Pidgin

A real-time multiplayer party word game with an LLM-powered "warmth" meter


Role: Founder, Designer & Developer

Project: Independent (playpidgin.com)

Stack: Vanilla JavaScript, Firebase Realtime Database, Cloudflare Workers, Workers AI (Llama 3.3 70B)


Overview


Pidgin is a party word game I designed, built, and run in production at playpidgin.com. One screen hosts the game, a TV or a laptop everyone can see, and each player joins from their own phone by opening a link and entering a four-letter room code. No install, no app.


Each round, one player draws a secret prompt and has to get the room to guess it, but they can only describe it using a hand of random words they were dealt. They cannot speak or write freely. Everyone else races to type the answer.
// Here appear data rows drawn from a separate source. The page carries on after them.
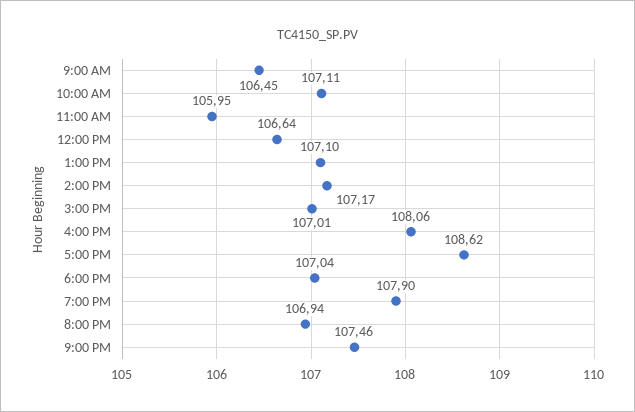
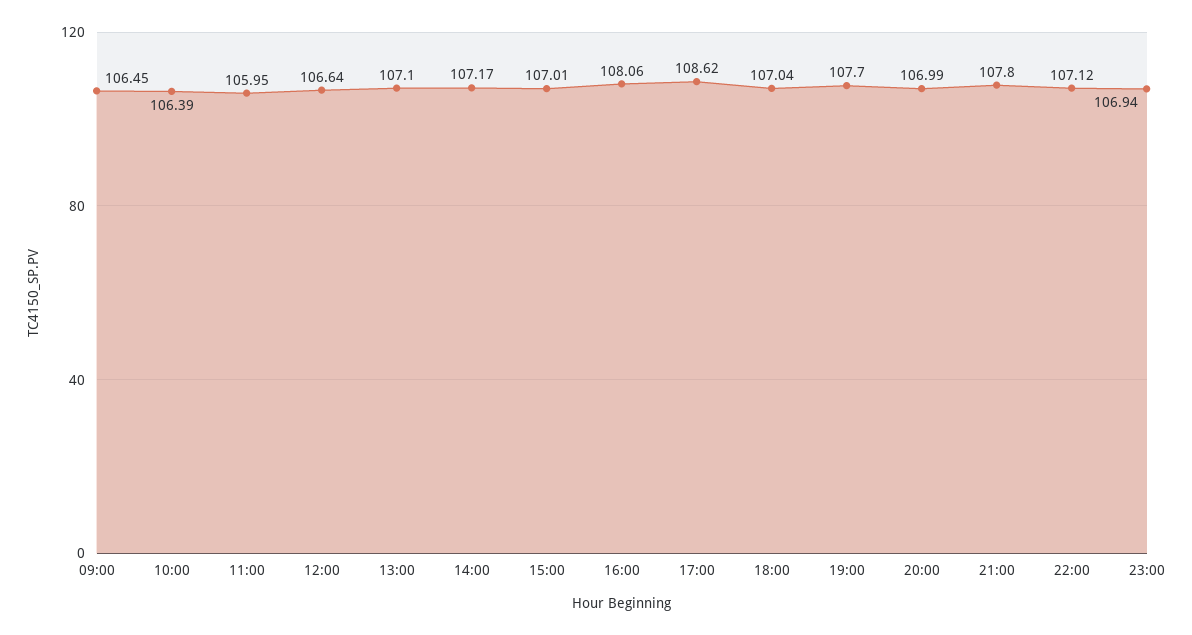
10:00 AM: 107.11 -> 106.39
7:00 PM: 107.9 -> 107.7
8:00 PM: 106.94 -> 106.99
9:00 PM: 107.46 -> 107.8
22:00: none -> 107.12
23:00: none -> 106.94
Behind it sits roughly 1,500 curated prompts across eight categories, real-time state sync across every device in the room, two scoring modes, two clue modes, and a live semantic scoring service.


The problem


In a game like this, the fun lives in the near miss. Guessers are constantly almost right, and they need to feel that. So the game shows a live "warmth" score from 0 to 100 on every guess, plus a running list of the five closest guesses in the room. Getting that number to feel correct turned out to be the hardest problem in the project:


  • The original version used sentence embeddings to score how close a guess was.
  • In a live game it scored the nonsense guess "grinch bobson" at 78 out of 100, while a genuinely close answer scored 57.
  • The nonsense string happened to contain a word from the answer, and that was enough to fool it.

Players noticed immediately. Once the number is wrong once, nobody trusts any of the other numbers.


The solution


The useful insight was not "use an LLM." It was that the feature had been asking one system two completely unrelated questions:


  • A string question: is this the answer, just misspelled?
  • A world-knowledge question: how related are these two things?
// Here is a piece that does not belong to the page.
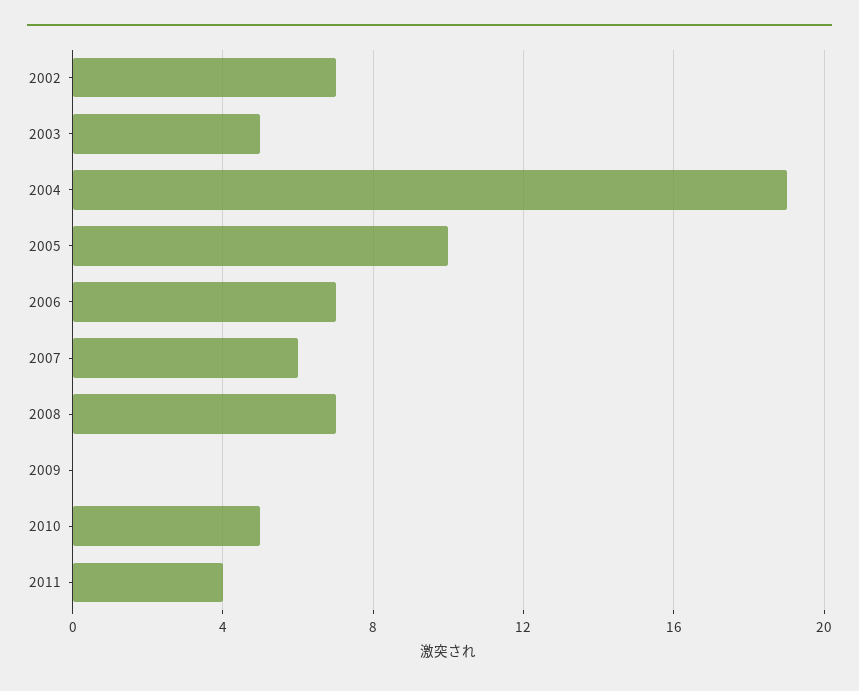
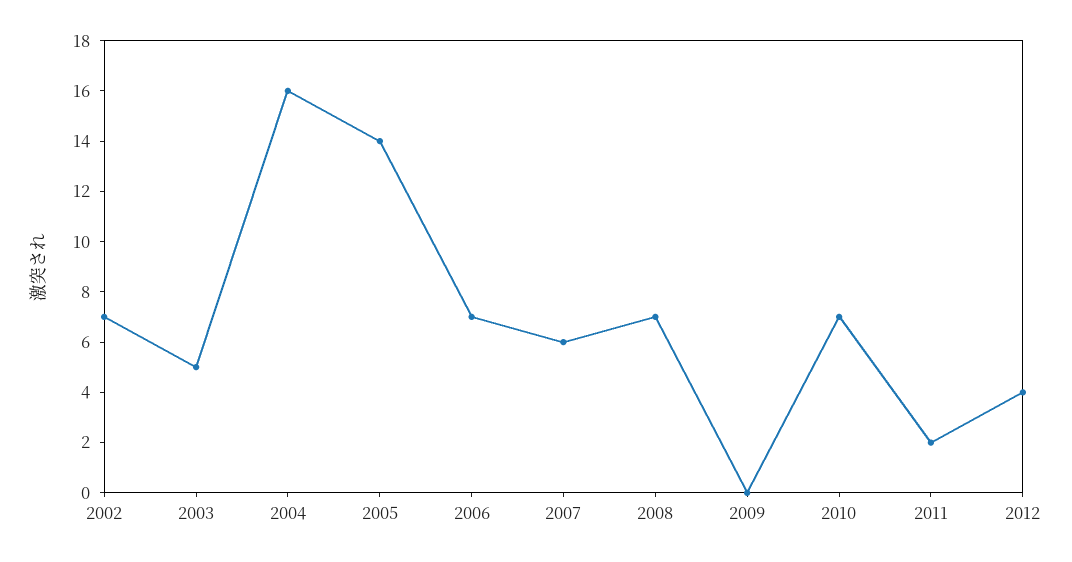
2004: 19 -> 16
2005: 10 -> 14
2010: 5 -> 7
2011: 4 -> 2
2012: none -> 4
Those need different tools. I split them.


The string half became a deterministic fuzzy matcher using Damerau distance with normalization for punctuation, articles, word order, and common typos. It is instant, free, testable, and covered by a test suite.


The semantic half became a separate Cloudflare Worker exposing a JSON API, backed by Workers AI running Llama 3.3 70B. The host device batches unscored guesses, keeps one request in flight at a time, and writes the returned scores back into Firebase so every client renders them.


What I did


  • Designed and shipped the product. Concept to live domain, including scope, feature prioritization, and release decisions across roughly a dozen iterations driven by real play sessions.
  • Architected the scoring split. Diagnosed the root cause and separated the deterministic matcher from the semantic service.
  • Integrated the LLM service. Prompt design and iteration, model selection against cost and latency constraints, defensive parsing of unreliable model output, CORS handling, and a graceful fallback to a local scorer when the service is unavailable.
  • Designed the game systems. Scoring economy, category system, round length, mid-game joining without losing scores, text to speech that reads clues aloud on the big screen, and an end-of-game board that resurfaces the funniest clues by player vote.
  • Ran the operations. Domain registration, DNS, proxied hosting, redirect rules, serverless deploys, and service bindings.


Key design decisions


  • A nondeterministic model never decides who wins. The split meant the model only ever influences a feel-good progress number. Correctness stays with the deterministic matcher. That boundary is deliberate.
  • The reward attaches to elapsed time, not clue count. Games were running long. The obvious fix was to reward clue givers for solving in fewer clues, and that is wrong. It rewards withholding clues, so clue givers go quiet and think, and you get more dead air rather than less. The behavior I actually wanted was tempo, so every second of hesitation costs you and firing off clues quickly is the winning strategy.
  • Knowing when to stop tuning. The LLM scoring went through several rounds of prompt fixes, and each one traded one bias for another. Everything collapsing to 0 or 100, then plausible near misses scoring at zero, then generic descriptions scoring too high. That pattern is diagnostic. When every fix creates a new failure elsewhere, you are asking a model for judgment it does not reliably have, and the answer is a different decomposition, not another prompt rule.


Impact


  • Live in production at playpidgin.com with real players.
  • Roughly 1,500 curated prompts across eight categories, with real-time sync across unlimited phone clients.
  • The scoring rearchitecture made the closeness feature trustworthy enough to keep, after the first version was actively breaking player trust.


What I learned


  • When a feature keeps failing, check whether it is secretly two features.
  • Incentive design is second-order. The obvious reward often produces the behavior you were trying to eliminate.
  • Directing AI tooling well is a design skill. The architectural call, the rejected scoring model, and knowing when prompt tuning had stopped paying off were all judgment, not code.